Ответом мне была самая свинская возня.
Кроме того, в претензии ко мне были и комары, чей промысел также рассчитан в основном на ночное, разбойное время. Но в результате занятой мной принципиальной позиции им приходилось просиживать на потолке в бездействии. Иной смельчак из дерзости или скуки начинал вдруг барражировать в противной близости возле уха, чего я терпеть не могу. Я ловко выбрасывал руку на звук и стремительно схлопывал пальцы в кулак. Потенциальная жертва укоризненно облетала сработавший вхолостую капкан и, кажется, тяжело вздыхая, набирала высоту.
Так я и работал. Между двумя слоями раздражения - верхним и нижним. В таких условиях чего-нибудь эпохальное не напишешь, философский роман не осилишь. И потому я писал маленькие рассказики. Эту единственную форму еще хоть как-то терпели мыши и комары. И за это спасибо.
Две шляпы
У меня и у Юрки. Юркина велика ему - спер у отца. Моя мала - тоже от отца, но по наследству. Мы шагаем к пруду. У нас две удочки. Не какие-нибудь самодельные, а покупные, пластиковые, раздвижные. Телескопические, как говорят среди рыбаков.
Второй день, как погода установилась. И хотя облака тянут и тянут с севера, пышные облака, некоторые даже с обвисающей темной бахромой, дождь проливается не над нами.
- А если щука? Выдержит леска? Ох, надо было вершу взять... А ты чего больше любишь: мороженое или арбуз? Только, чур, одно! - без перерыва выпаливает Юрка. И тут же сам отвечает: - пол-арбуза и полмороженого.
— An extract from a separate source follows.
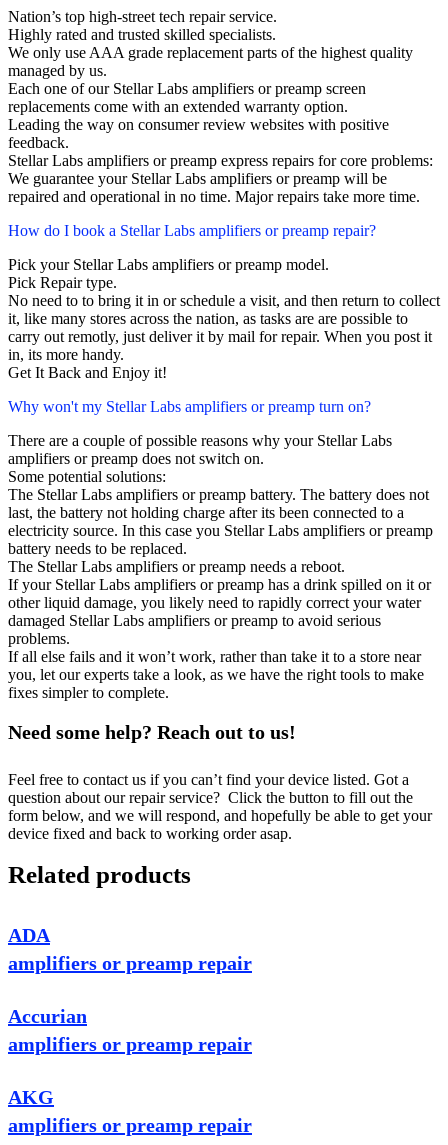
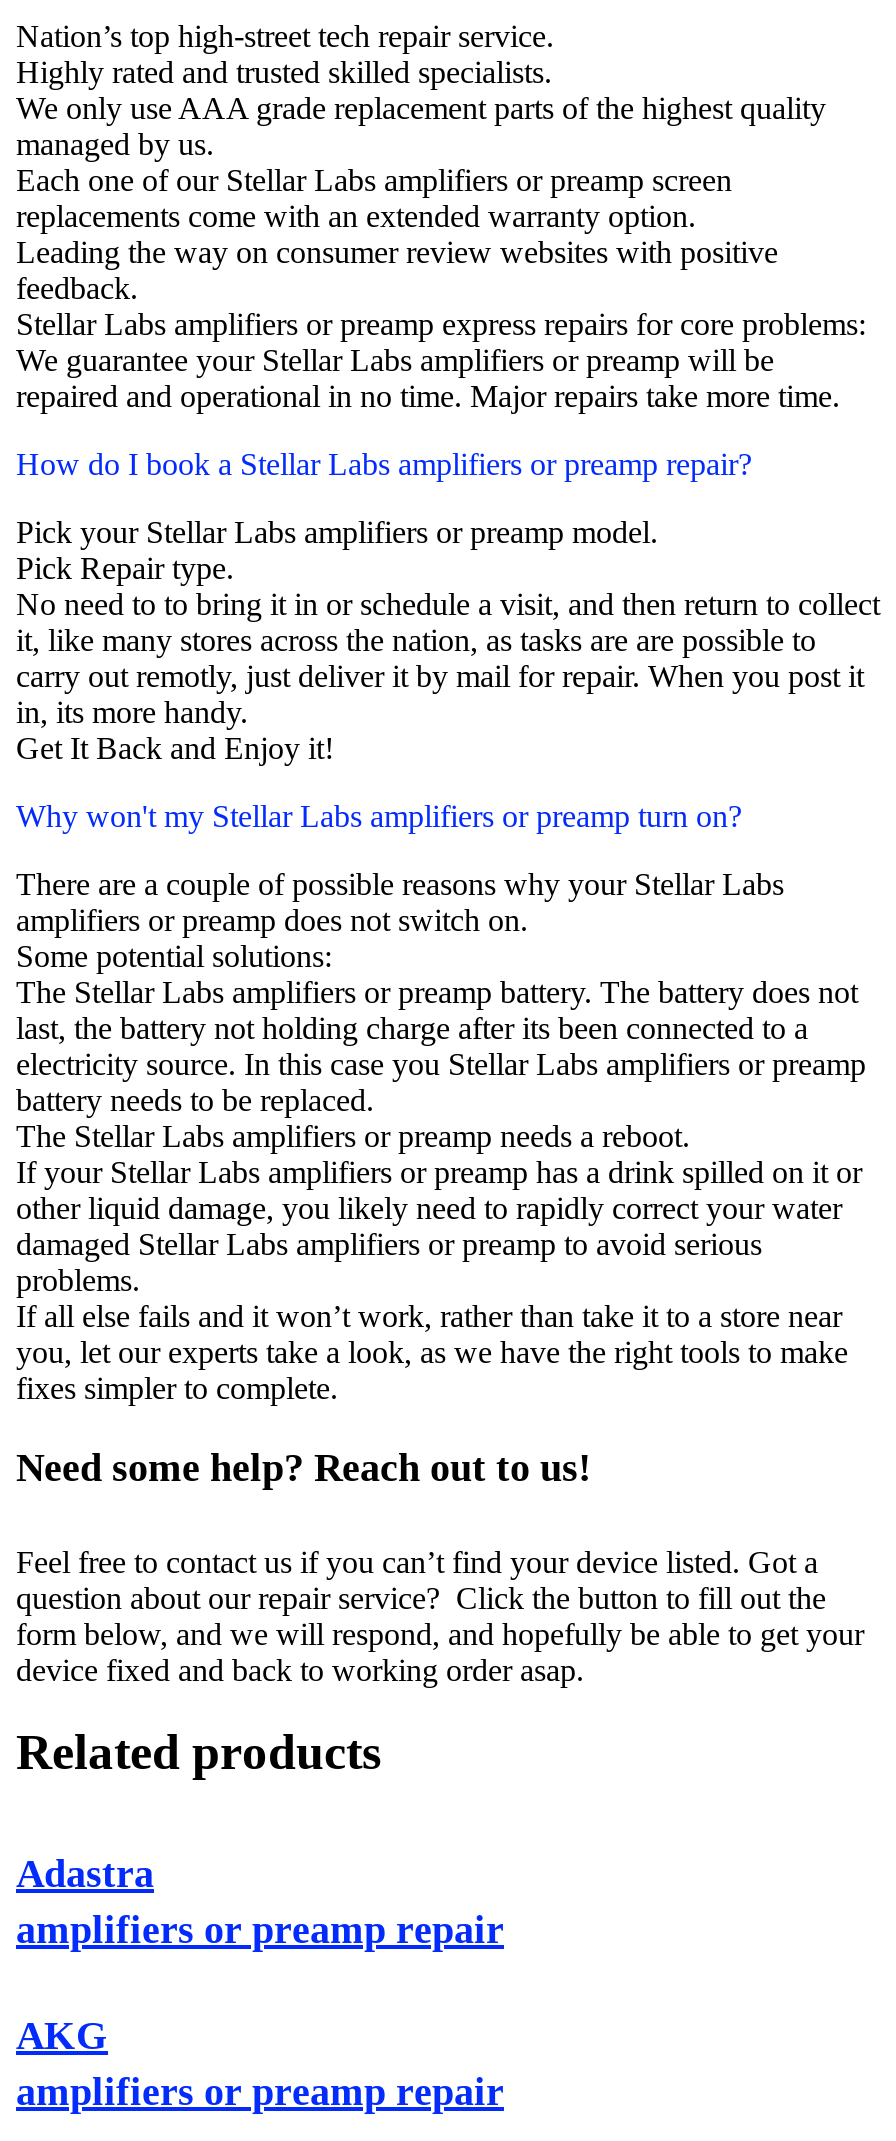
- ADA
- amplifiers or preamp repair
- Accurian
+ Adastra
- Вот так одно, - говорю я.
- А сколько же? Пол и половинка. А ты больше всего чего любишь: щуку или мед? Только, чур, одно!
И т. д. Так мы доходим до пруда. Поверхность его покрыта расходящимися кругами - играет рыба...
Юрка таскает одну за другой. Таскает "силявок", как он их называет. У меня дело не клеится. Я внутренне злюсь - на себя, на рыбу, на Юрку, который нет-нет, да подденет:
- Ты, что ли, никогда рыбу не ловил?
Ловит он лихо, необъяснимо. Не глядя на поплавок, сам отдает себе команду: "Готовсь!"- и дергает.
Но вот у него запутывается леска. Ему никак с ней не сладить - мал еще. Или хитрит.
- Лай пока твоей половлю, - просит он. - Я твоей еще не пробовал.
Делать нечего. Я отдаю ему мою удочку, втайне надеясь, что ему не повезет, а мне потом удастся неудачи свои свалить на несчастливую удочку.
Но пока я вожусь с хитрыми узлами, Юрка вытаскивает еще пару силявок. Я молча отдаю ему исправленную снасть.
- У тебя тоже хорошая удочка, говорит он. - А ты чего больше любишь: рисовать или рыбу ловить? Только, чур, одно!
Мы опять забрасываем удочки. Дело к вечеру. Рыба разыгралась. Но только не у моего крючка. Что за напасть?
И тут... Щука! Здоровенная! Нет, не клюнула. А ударила хвостом между нашими поплавками, будто кирпич в воду бросили.
Юрка от неожиданности выпустил удочку. Тут же дернулся за ней. И уже упала у него с головы шляпа. Прямо в воду. Он потянулся за ней. Выпустил удочку. Прямо как в цирке. Но нам не до смеха. Видя Юркино отчаянное положение, я протянул руку за проплывающей мимо шляпой и... соскользнул с глинистого берега в воду, по колено. Но шляпу успел схватить.